◆ THE TASK: Write the records out exactly as they read, but not the pictures.

◆ STUDY MATERIAL:
=======

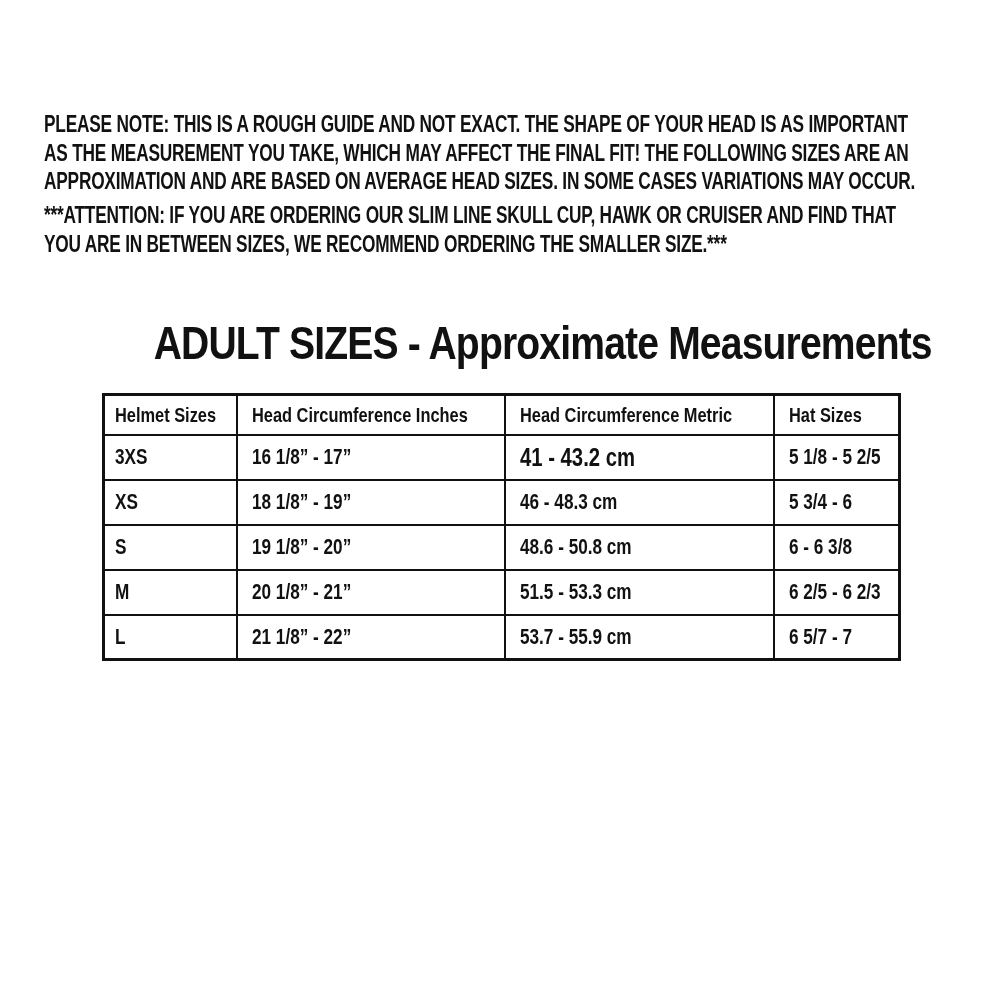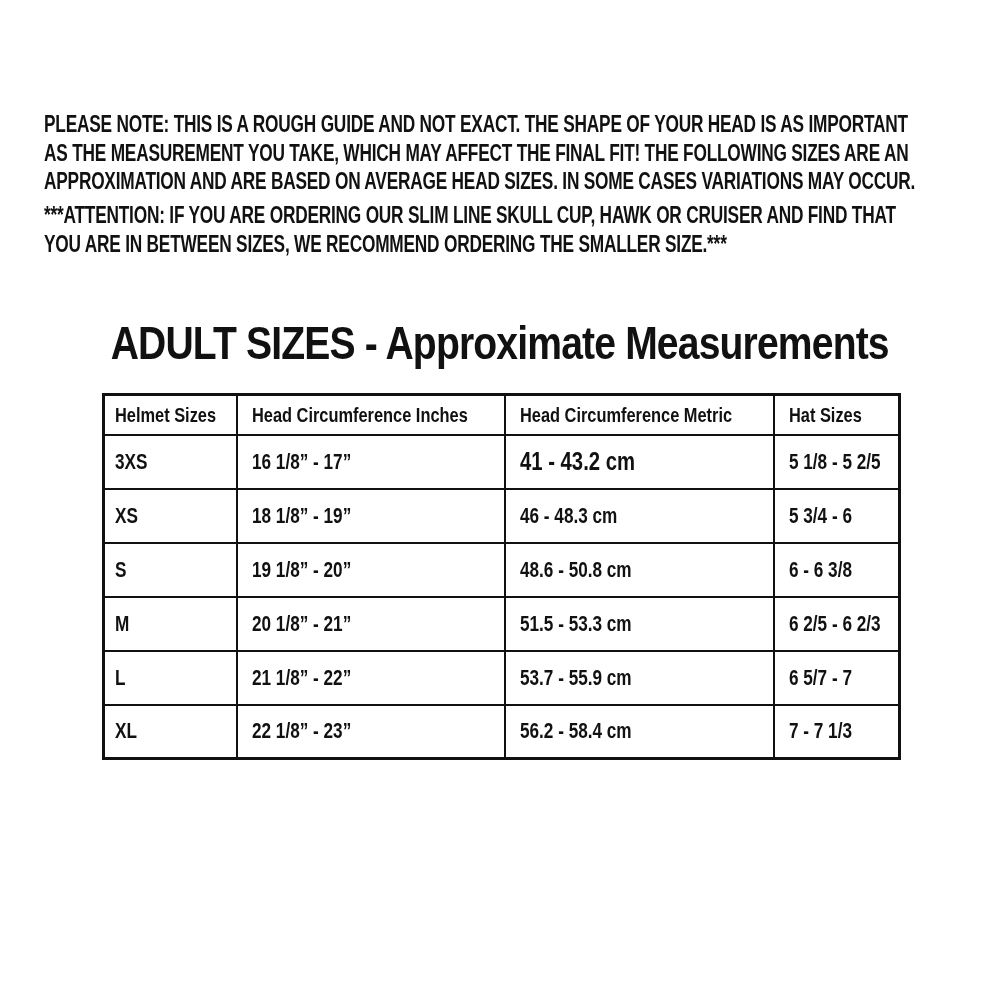--- a/index.html
+++ b/index.html
@@ -29,7 +29,7 @@
     position: absolute;
     top: 316px; left: 0;
     width: 1000px;
-    text-align: center;
+    text-align: right;
   }
   .title-text {
     display: inline-block;

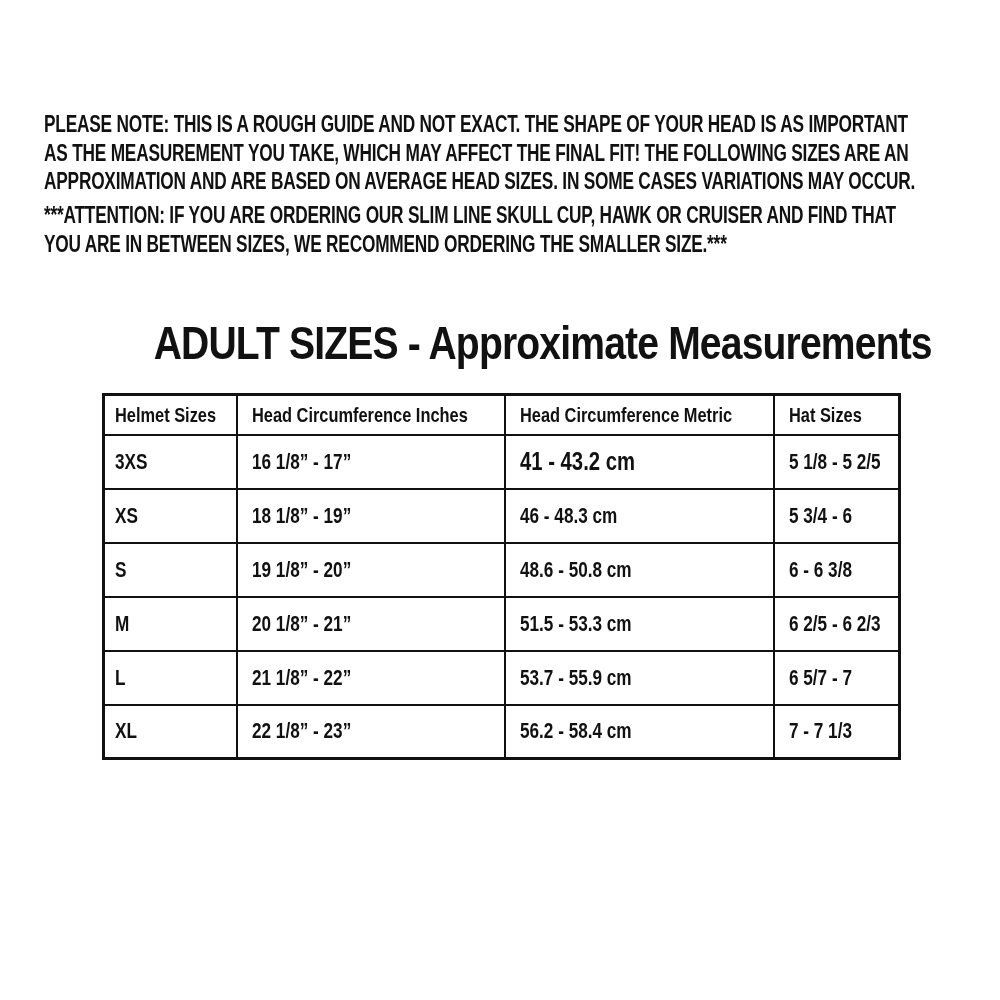--- a/index.html
+++ b/index.html
@@ -57,7 +57,7 @@
   }
   .size-table th:first-child, .size-table td:first-child { padding-left: 10px; }
   .size-table thead tr { height: 40px; }
-  .size-table tbody tr { height: 54px; margin-top: 44px; }
+  .size-table tbody tr { height: 45px; margin-top: 44px; }
   .size-table th { font-size: 21px; font-weight: bold; }
   .size-table td { font-size: 22px; font-weight: bold; }
   .cond {

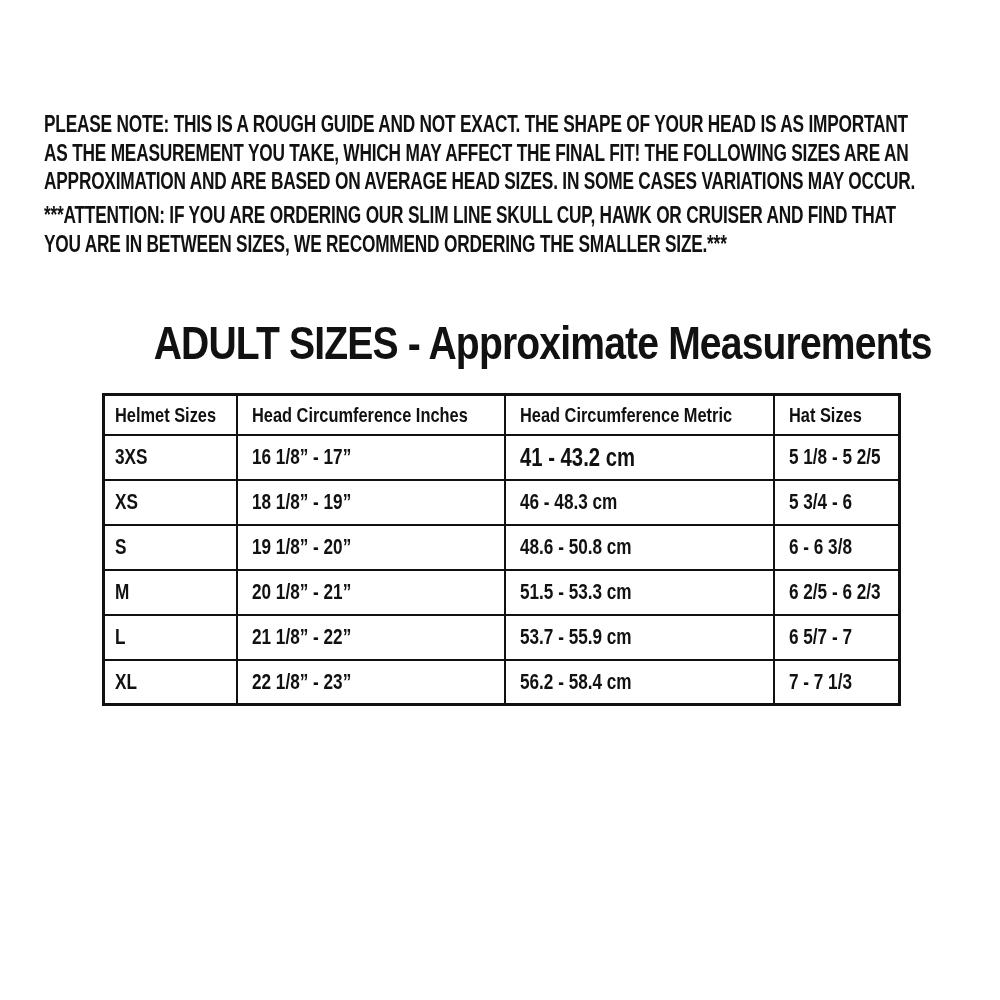--- a/index.html
+++ b/index.html
@@ -132,12 +132,6 @@
       <td><span class="cond">53.7 - 55.9 cm</span></td>
       <td><span class="cond">6 5/7 - 7</span></td>
     </tr>
-    <tr>
-      <td><span class="cond">XL</span></td>
-      <td><span class="cond">22 1/8” - 23”</span></td>
-      <td><span class="cond">56.2 - 58.4 cm</span></td>
-      <td><span class="cond">7 - 7 1/3</span></td>
-    </tr>
   </tbody>
 </table>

=======

◆ YOUR SOLUTION:
--- a/index.html
+++ b/index.html
@@ -29,7 +29,7 @@
     position: absolute;
     top: 316px; left: 0;
     width: 1000px;
-    text-align: center;
+    text-align: right;
   }
   .title-text {
     display: inline-block;

--- a/index.html
+++ b/index.html
@@ -57,7 +57,7 @@
   }
   .size-table th:first-child, .size-table td:first-child { padding-left: 10px; }
   .size-table thead tr { height: 40px; }
-  .size-table tbody tr { height: 54px; margin-top: 44px; }
+  .size-table tbody tr { height: 45px; margin-top: 44px; }
   .size-table th { font-size: 21px; font-weight: bold; }
   .size-table td { font-size: 22px; font-weight: bold; }
   .cond {

--- a/index.html
+++ b/index.html
@@ -132,12 +132,6 @@
       <td><span class="cond">53.7 - 55.9 cm</span></td>
       <td><span class="cond">6 5/7 - 7</span></td>
     </tr>
-    <tr>
-      <td><span class="cond">XL</span></td>
-      <td><span class="cond">22 1/8” - 23”</span></td>
-      <td><span class="cond">56.2 - 58.4 cm</span></td>
-      <td><span class="cond">7 - 7 1/3</span></td>
-    </tr>
   </tbody>
 </table>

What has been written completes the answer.